The mathematical viewpoints in geometry did not lend themselves well to counting. The natural numbers, their relationship to fractions, and the identification of continuous quantities actually took millennia to take form, much less allow for the development of notation. It was not until the invention of analytic geometry by René Descartes that geometry became more subject to a numerical notation. However, some symbolic shortcuts for mathematical concepts came to be used in the publication of geometric proofs, for example. The power and authority of the custom of geometrical style of Theorem and Proof was even followed by Isaac Newton's Principia Mathematica, though he did not use geometry to invent his concepts, but instead blazed a new trail through the invention of calculus to understand the System of the World.

## Counting is mechanized

After the rise of Boolean algebra and the development of positional notation, it became possible to mechanize simple circuits for counting, first by mechanical means, such as gears and rods, using rotation and translation to represent changes of state, then by electrical means, using changes in voltage and current to represent the analogs of quantity.

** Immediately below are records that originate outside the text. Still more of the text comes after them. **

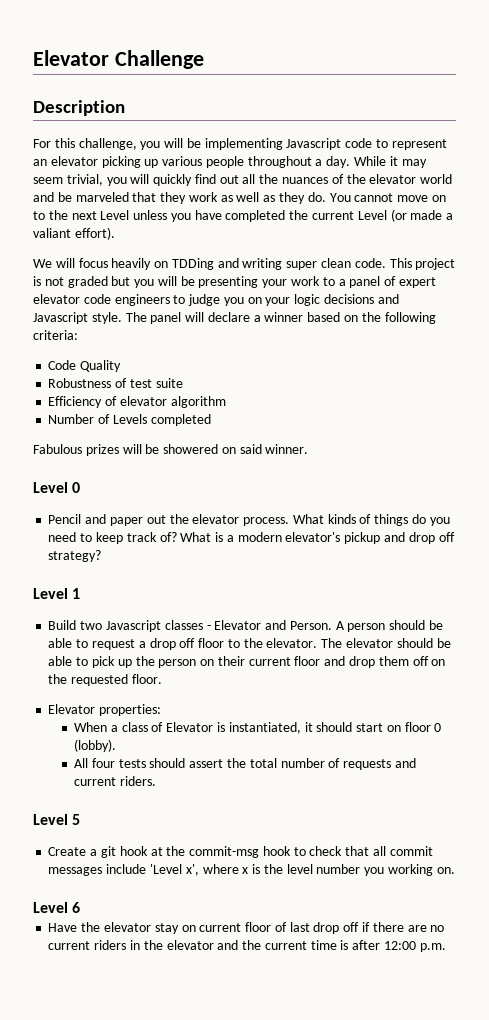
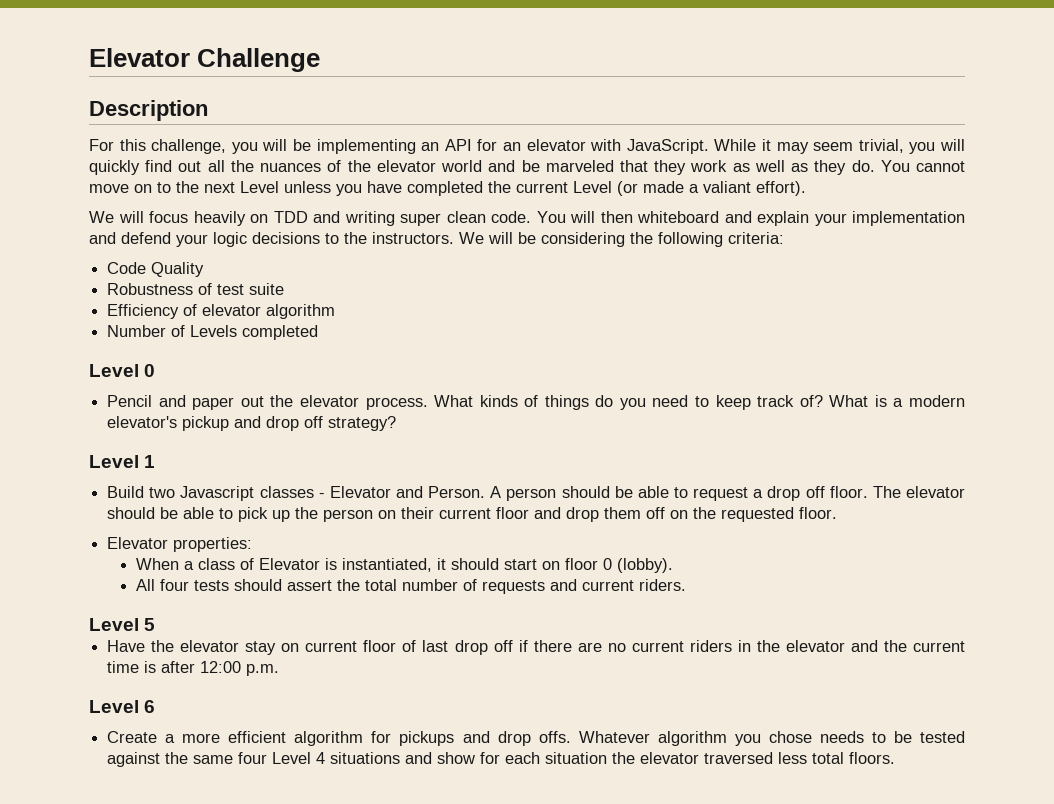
[286,138,447,150] [33,156,351,168] Javascript code to represent an elevator picking up various people throughout a day. -> [421,139,709,154] an API for an elevator with JavaScript.
[171,258,214,270] TDDing -> [273,211,308,223] TDD
[389,258,456,270] [33,276,436,288] [33,294,399,306] [33,312,359,324] This project is not graded but you will be presenting your work to a panel of expert elevator code engineers to judge you on your logic decisions and Javascript style. The panel will declare a winner based on -> [536,211,965,226] [89,232,625,247] You will then whiteboard and explain your implementation and defend your logic decisions to the instructors. We will be considering
[33,444,309,456] // Fabulous prizes will be showered on said winner. -> (319, 332) none
[198,638,318,648] floor to the elevator. -> [829,486,868,498] floor.
[48,846,433,858] [48,864,455,876] [33,902,81,913] // Create a git hook at the commit-msg hook to check that all commit messages include 'Level x', where x is the level number you working on. // Level 6 -> (156, 624) none
(446, 947) none -> [89,700,156,713] [107,731,965,746] [107,752,896,767] // Level 6 // Create a more efficient algorithm for pickups and drop offs. Whatever algorithm you chose needs to be tested against the same four Level 4 situations and show for each situation the elevator traversed less total floors.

Today, of course, computers use standard circuits to both store and change quantities, which represent not only numbers, but pictures, sound, motion, and control.

## Computerized notation

The rise of expression evaluators such as calculators and slide rules were only part of what was required to mathematicize civilization. Today, keyboard-based notations are used for the e-mail of mathematical expressions, the Internet shorthand notation. The wide use of programming languages, which teach their users the need for rigor in the statement of a mathematical expression (or else the compiler will not accept the formula) are all contributing toward a more mathematical viewpoint across all walks of life.

## The negative side of computerized standards

There is a part of mathematics which is not algebraic, but which seems to use a different faculty of the mind. For those people with such minds and imaginations, like Isaac Newton's, if they are to benefit from the wide availability of mathematical devices, then they will need to be served by more graphical, visual, aural, tactile, and temporal modalities in notation, as a first step.

Examples of abstract visualization which properly belong to the mathematical imagination, can be found, for example in these sample visualizations of mathematical models. The need for such models abounds, for example, when the measures for the subject of study are actually random variables and not really ordinary mathematical functions.